Since Butler arrived in Philadelphia, the Sixers have been successful on the court, with Butler averaging 19 points her game in a Sixers uniform. However, there have been signs of discord, starting with a January 4 report from ESPN which stated that Butler had "aggressively challenged" Brown during a film session and had pushed for changes in the team's offensive system more suited to his own style of play.
That ESPN report had stated that "Butler's sluggish assimilation into the Sixers environment is causing some concern about his long-term viability and fit with the organization," as Butler can opt out of his contract and become a free agent following this season.
Now, there's new speculation from a top reporter that further questions Butler's long-term status with the team.
"If you want to get paid, try keeping quiet," an unnamed member of the Sixers' organization told ESPN's Jackie MacMullen in a story published earlier this month, in reference to Butler's quest for a new contract.
MacMullen then appeared this week on ESPN writer Zach Lowe's podcast to further discuss the situation, per WIP."I think he's on thin ice," MacMullen said of Butler on the show. "And I think he's a very talented player and no one has ever called him soft either, he's a very tough player. On paper, he would be exactly what you'd want on a team. He's not a selfish player, I would never say that about him. He defends, boy does he defend. He gets at it. He makes good decisions on the offensive end of the floor.

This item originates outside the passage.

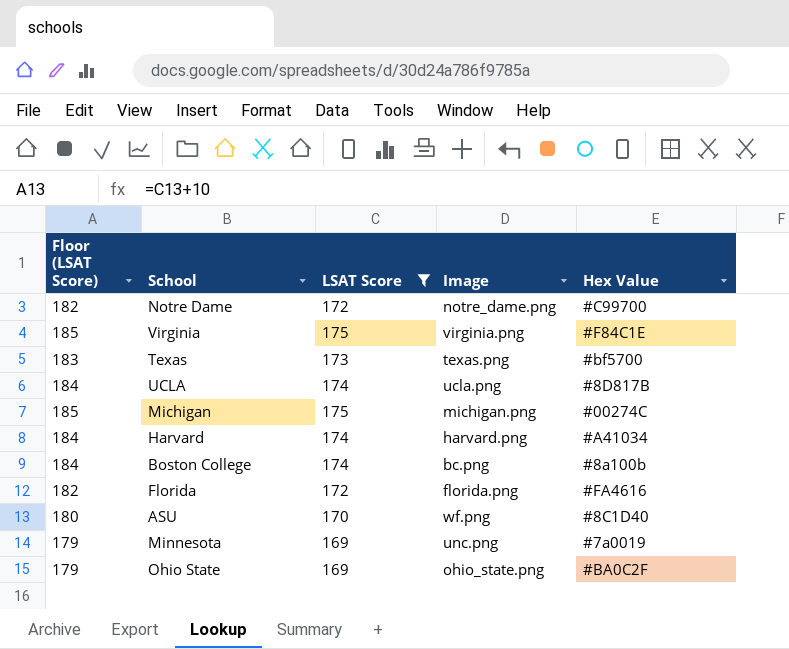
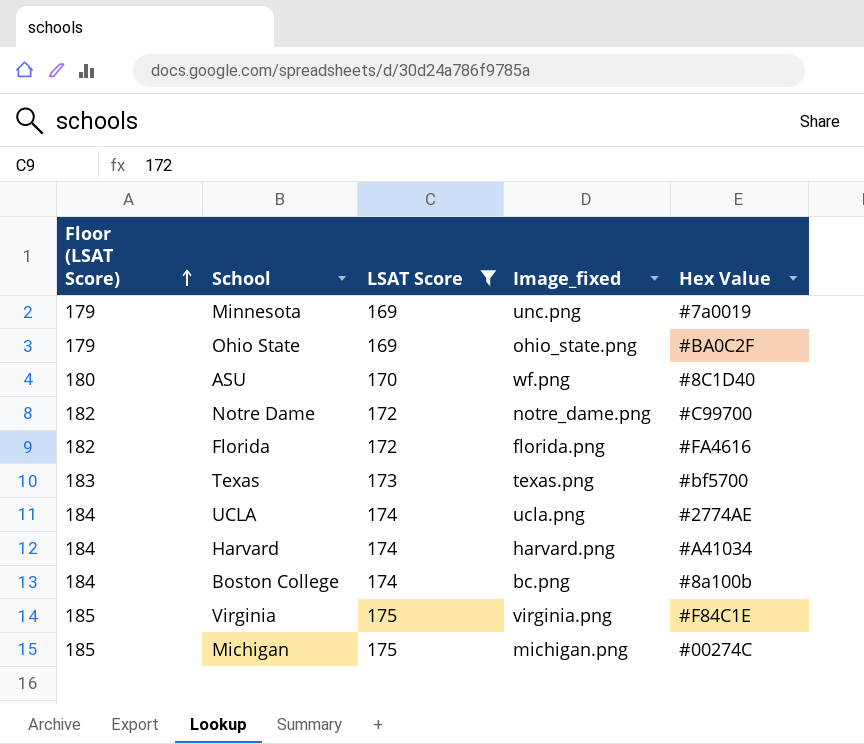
row order: none -> Floor (LSAT Score) ascending
column name: Image -> Image_fixed
UCLA | Hex Value: #8D817B -> #2774AE

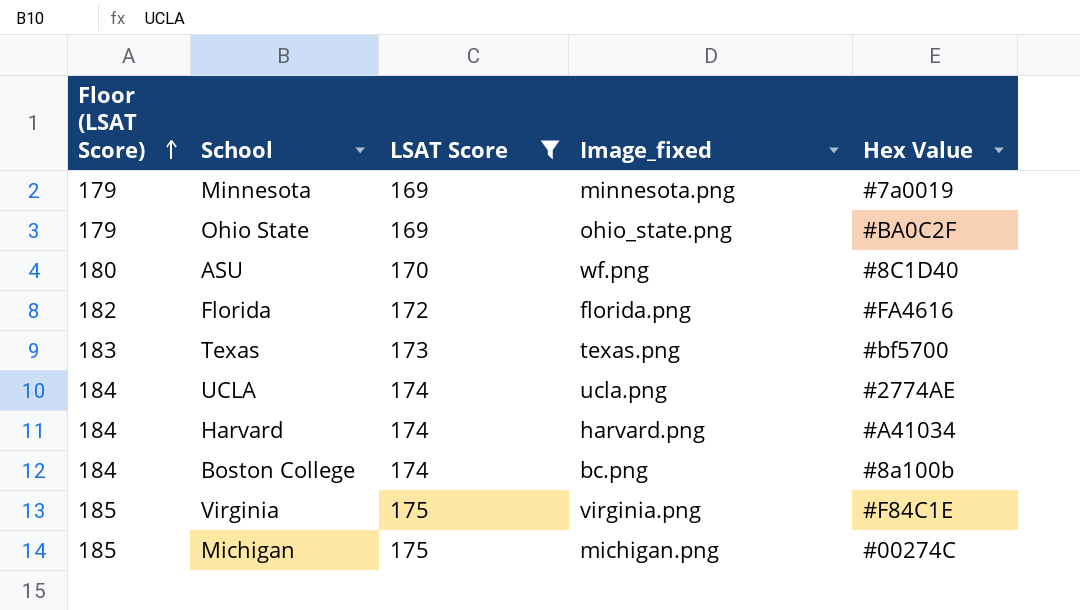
row Notre Dame: 182 | 172 | notre_dame.png | #C99700 -> none
Minnesota | Image_fixed: unc.png -> minnesota.png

I don't know him well enough to know, is it real or is it bravado—this whole idea that I'm going to take everyone on. I can tell you, having spent a couple of days in Philadelphia, they don't love it."
MacMullen added that it may be up to star center Joel Embiid whether the team keeps Butler around long-term.
The 76ers, after the season, could sign Butler to the long-term extension he seeks. They could also let him leave as a free agent- or choose not to pursue re-signing him at all - and then use the resulting salary cap space to sign a different star free agent, such as Kawhi Leonard. Or if the Sixers determine sooner that Butler is not a fit, they could trade him to another team prior to the February 7 trade deadline.